Waiting
Login processing...

Trial ends in Request Full Access Tell Your Colleague About Jove
JoVE Journal Biology
Click here for the English version

Biology

ReAsH / Flash Labeling en beeldanalyse van Tetracysteine ​​Sensor eiwitten in cellen

Published: August 31, 2011 doi: 10.3791/2857
Automatic Translation
1, 1, 1, 1
1Department of Biochemistry and Molecular Biology, Bio21 Molecular Science and Biotechnology Institute

Summary

De biarsenical kleurstoffen Flash en ReAsH binden specifiek aan tetracysteine ​​motieven in eiwitten en kan selectief label eiwitten in levende cellen. Onlangs is dit de etikettering strategie is gebruikt om sensoren voor verschillende eiwitten conformaties of oligomere staten te ontwikkelen. Beschrijven we de etikettering van aanpak en methoden om kwantitatief te analyseren bindend.

Abstract

Fluorescerende eiwitten en kleurstoffen zijn essentiële hulpmiddelen voor de studie van proteïne mensenhandel, lokalisatie en functie in cellen. Terwijl fluorescerende eiwitten zoals groene fluorescentie eiwit (GFP) zijn uitgebreid gebruikt als fusiepartners om eiwitten aan de eigenschappen van een eiwit van belang een, recente ontwikkelingen track met kleinere labels in staat stellen nieuwe functionaliteiten van eiwitten worden onderzocht in cellen, zoals conformationele verandering en eiwit-vereniging 2, 3. Een kleine tag-systeem omvat een tetracysteine ​​motief (CCXXCC) genetisch ingebracht in een doelwit eiwit, dat bindt aan biarsenical kleurstoffen, ReAsH (rood fluorescerend) en Flash (green fluorescent), met een hoge specificiteit, zelfs in levende cellen 2. De TC / biarsenical dye-systeem biedt veel minder sterische beperkingen op de host eiwit dan fluorescerende eiwitten die in staat heeft gesteld een aantal nieuwe benaderingen van conformationele verandering en eiwit-eiwit interacties 4-7 te meten. We hebben onlangs een nieuwe toepassing van TC tags als sensoren van oligomerisatie in cellen die mutant huntingtine, die, wanneer gemuteerd aggregaten in neuronen in de ziekte van Huntington 7. Huntingtine werd getagd met twee fluorescente kleurstoffen, een een fluorescerend eiwit bewerkt om locatie volgen, en de tweede een TC-tag die alleen biarsenical kleurstoffen bindt in monomeren. Vandaar dat veranderingen in de colocalization tussen eiwit en biarsenical kleurstof reactiviteit ingeschakeld submicroscopische oligomeer inhoud ruimtelijk in kaart worden gebracht in de cellen. Hier beschrijven we hoe de TC-gemerkte eiwitten gefuseerd met een fluorescerend eiwit (Cherry, GFP of GVB) met Flash of ReAsH in levende zoogdiercellen en hoe je de twee kleuren fluorescentie (Cherry / Flash, GVB / Flash of GFP / kwantificeren label ReAsH combinaties).

Protocol

1. De voorbereiding van cellen voor het labelen met ReAsH / Flash

  1. Met behulp van standaard celcultuurmethoden voor uw cellijn van belang zijn, voor te bereiden van een cultuur van hechtende cellen direct in een live-cell imaging slide klaar voor transfectie.
  2. Transfecteren uw plasmide dat TC-gelabeld gen van belang op basis van uw transfectie methode van keuze.
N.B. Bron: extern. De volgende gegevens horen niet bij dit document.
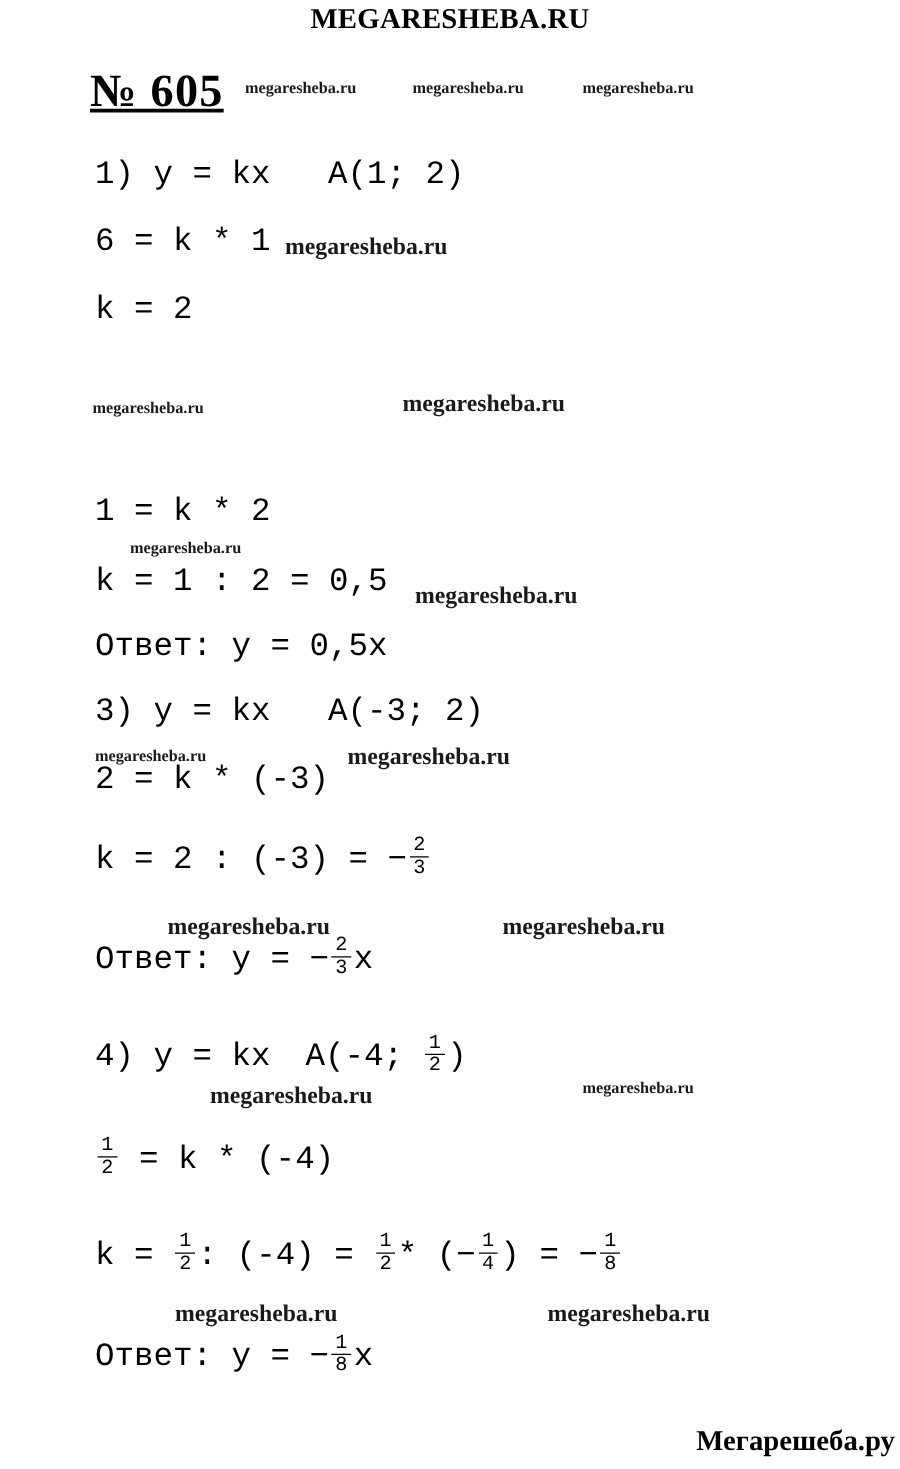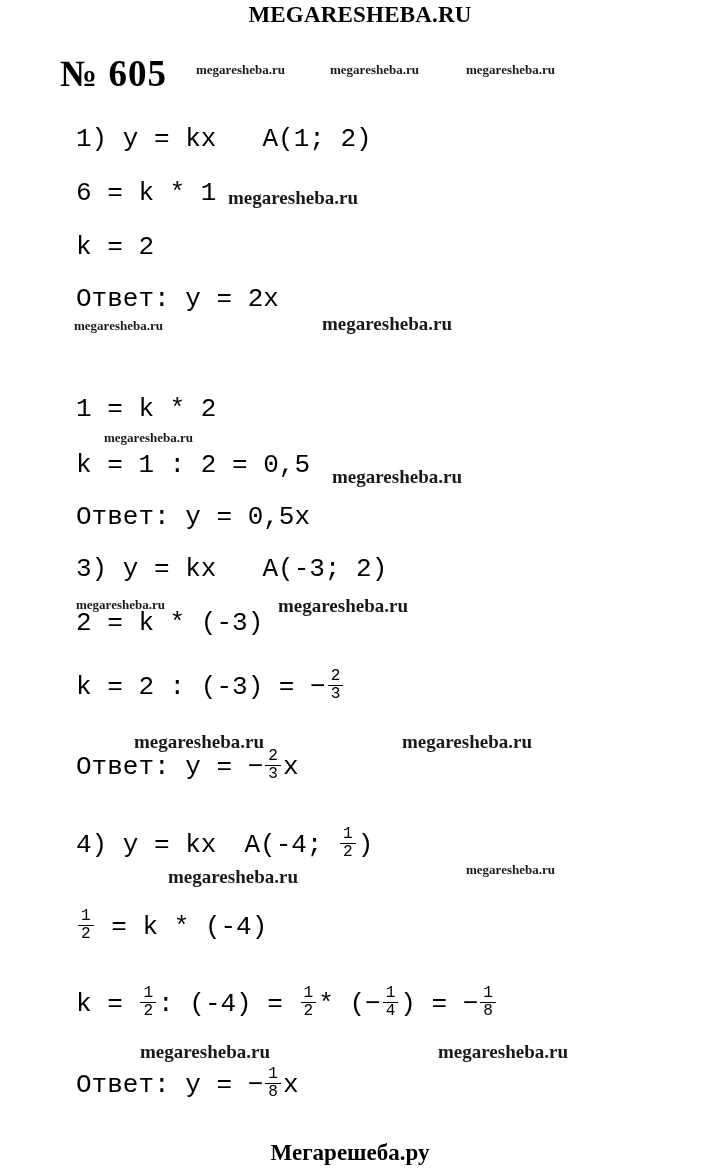--- a/index.html
+++ b/index.html
@@ -27,35 +27,36 @@
     width: 720px;
     text-align: center;
     font-family: "Liberation Serif", serif;
     font-weight: bold;
     font-size: 23px;
     letter-spacing: 0.2px;
   }
   .site-bottom {
     position: absolute;
     top: 1140px;
-    left: 0;
+    left: 16px;
     width: 700px;
-    text-align: center;
+    text-align: right;
     font-family: "Liberation Serif", serif;
     font-weight: bold;
     font-size: 23px;
   }
   .task-number {
     position: absolute;
     top: 52px;
-    left: 60px;
+    left: 72px;
     font-family: "Liberation Serif", serif;
     font-weight: bold;
     font-size: 37px;
     letter-spacing: 1px;
+    text-decoration: underline;
   }
   .wm {
     position: absolute;
     font-family: "Liberation Serif", serif;
     font-weight: bold;
     color: #1a1a1a;
     white-space: nowrap;
   }
   .line {
     position: absolute;
@@ -112,21 +113,20 @@
   <div class="wm" style="left:438px; top:1041px; font-size:19px;">megaresheba.ru</div>
 
   <div class="line" style="left:76px; top:126px;">
     <span>1) y = kx</span><span class="sp-wide"></span><span>A(1; 2)</span>
   </div>
 
   <div class="line" style="left:76px; top:180px;">6 = k * 1</div>
 
   <div class="line" style="left:76px; top:234px;">k = 2</div>
 
-  <div class="line" style="left:76px; top:286px;">Ответ: y = 2x</div>
 
 
   <div class="line" style="left:76px; top:396px;">1 = k * 2</div>
 
   <div class="line" style="left:76px; top:452px;">k = 1 : 2 = 0,5</div>
 
   <div class="line" style="left:76px; top:504px;">Ответ: y = 0,5x</div>
 
   <div class="line" style="left:76px; top:556px;">
     <span>3) y = kx</span><span class="sp-wide"></span><span>A(-3; 2)</span>

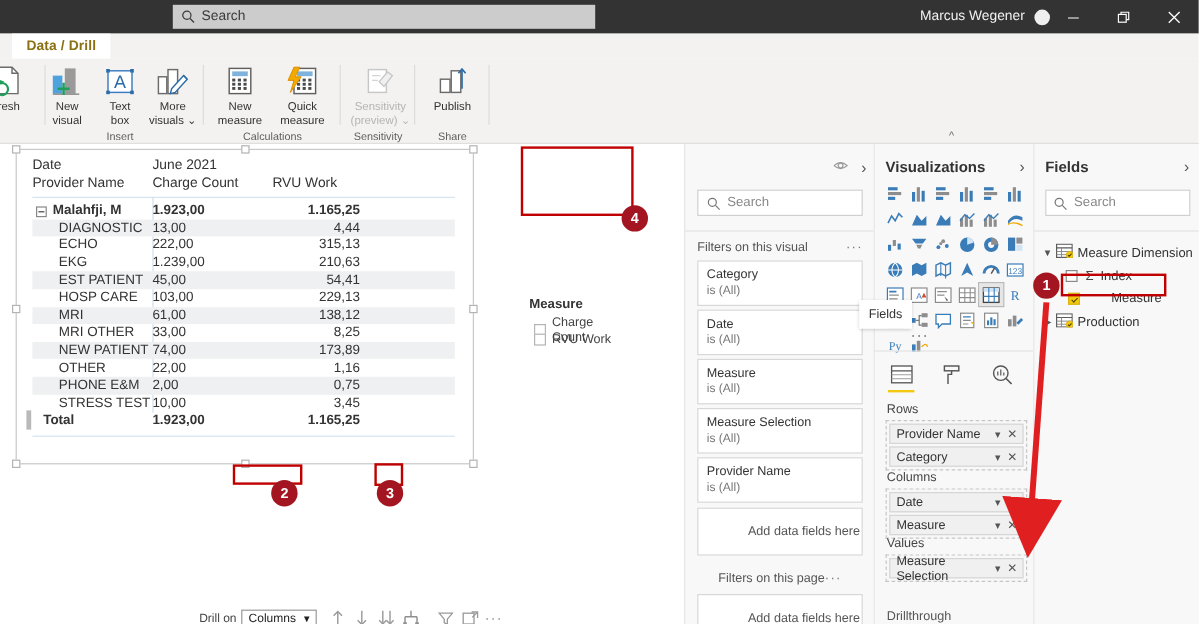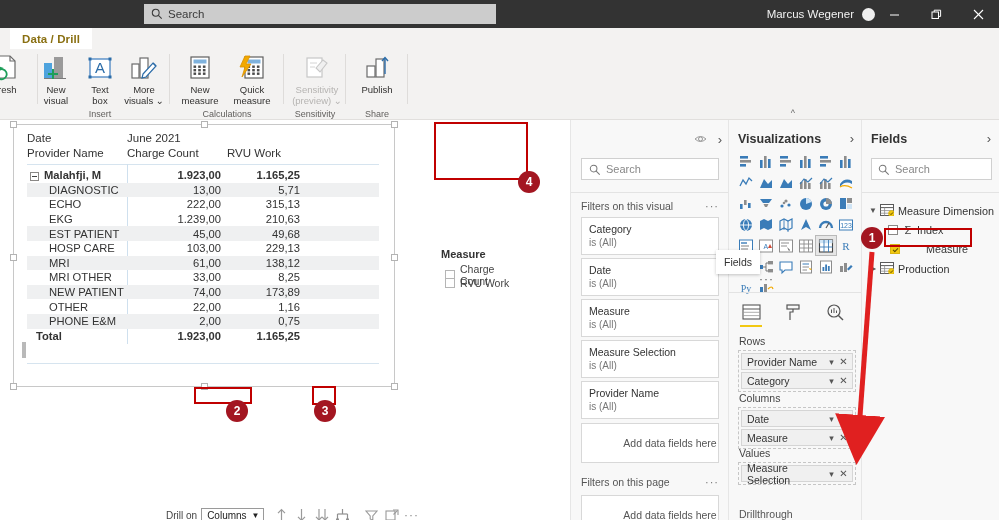--- a/index.html
+++ b/index.html
@@ -87,21 +87,21 @@
   .trow.bold { font-weight:bold; }
   .c-name { width:100px; display:flex; align-items:flex-end; }
   .c-name .ind { display:inline-block; width:22px; }
   .c-name .expander {
     display:inline-block; width:9px; height:9px; border:1px solid #8a8886;
     margin-right:5px; margin-left:3px; position:relative; background:#fff;
   }
   .c-name .expander:before {
     content:""; position:absolute; left:1px; top:3px; width:5px; height:1px; background:#444;
   }
-  .c-v1 { width:100px; text-align:right; padding-right:6px; }
+  .c-v1 { width:100px; text-align:left; padding-right:6px; }
   .c-v2 { width:75px; text-align:right; padding-right:2px; }
   .vsplit { position:absolute; left:114px; top:40px; width:1px; height:180px; background:#cfe0ee; }
   .totline { position:absolute; left:14px; top:239px; width:352px; height:1px; background:#d6e4ef; }
 
   .scrollthumb { position:absolute; left:9px; top:218px; width:4px; height:16px; background:#b9b9b9; }
 
   
   .drillbar {
     position:absolute; left:166px; top:386px; height:18px;
     display:flex; align-items:center; gap:0px;
@@ -480,21 +480,21 @@
             </div>
             <div class="c-v1">1.923,00</div>
             <div class="c-v2">1.165,25</div>
           </div>
           <div class="trow alt">
             <div class="c-name">
               <span class="ind"></span>
               <span>DIAGNOSTIC</span>
             </div>
             <div class="c-v1">13,00</div>
-            <div class="c-v2">5,71</div>
+            <div class="c-v2">4,44</div>
           </div>
           <div class="trow">
             <div class="c-name">
               <span class="ind"></span>
               <span>ECHO</span>
             </div>
             <div class="c-v1">222,00</div>
             <div class="c-v2">315,13</div>
           </div>
           <div class="trow">
@@ -504,21 +504,21 @@
             </div>
             <div class="c-v1">1.239,00</div>
             <div class="c-v2">210,63</div>
           </div>
           <div class="trow alt">
             <div class="c-name">
               <span class="ind"></span>
               <span>EST PATIENT</span>
             </div>
             <div class="c-v1">45,00</div>
-            <div class="c-v2">49,68</div>
+            <div class="c-v2">54,41</div>
           </div>
           <div class="trow">
             <div class="c-name">
               <span class="ind"></span>
               <span>HOSP CARE</span>
             </div>
             <div class="c-v1">103,00</div>
             <div class="c-v2">229,13</div>
           </div>
           <div class="trow alt">
@@ -553,20 +553,28 @@
             <div class="c-v1">22,00</div>
             <div class="c-v2">1,16</div>
           </div>
           <div class="trow alt">
             <div class="c-name">
               <span class="ind"></span>
               <span>PHONE E&amp;M</span>
             </div>
             <div class="c-v1">2,00</div>
             <div class="c-v2">0,75</div>
+          </div>
+          <div class="trow">
+            <div class="c-name">
+              <span class="ind"></span>
+              <span>STRESS TEST</span>
+            </div>
+            <div class="c-v1">10,00</div>
+            <div class="c-v2">3,45</div>
           </div>
           <div class="trow bold">
             <div class="c-name">
               <span style="display: inline-block; width: 9px;"></span>
               <span>Total</span>
             </div>
             <div class="c-v1">1.923,00</div>
             <div class="c-v2">1.165,25</div>
           </div>
         </div>
@@ -683,21 +691,21 @@
     </div>
     <div class="fp-card" style="top:261px;">
       <div class="k">Provider Name</div>
       <div class="v">is (All)</div>
     </div>
 
     <div class="fp-drop" style="top:303px;">
       <span>Add data fields here</span>
     </div>
 
-    <div class="fp-sect" style="top:356px;">
+    <div class="fp-sect" style="top:356px;justify-content:center;">
       <span>Filters on this page</span>
       <span class="dots">···</span>
     </div>
     <div class="fp-drop" style="top:375px;">
       <span>Add data fields here</span>
     </div>
   </div>
 
   <div class="vizpane">
     <div class="vz-head">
Nota is het belangrijk om positieve en negatieve controles te gebruiken om de mate van specifieke binding te beoordelen aan de TC tags en te beoordelen voor de bleedthrough van fluorescentie tussen de kanalen bij het verzamelen van confocale microfoto. Vandaar dat voor de twee kleuren (bijv. Flash / Cherry of ReAsH / GVB of ReAsH / GFP-combinaties), zorgen voor monsters worden voorbereid op een kleur (bijvoorbeeld TL-eiwit alleen of indien mogelijk een TC-gelabeld eiwit gebonden aan Flash / ReAsH, maar met geen fluorescerende eiwit)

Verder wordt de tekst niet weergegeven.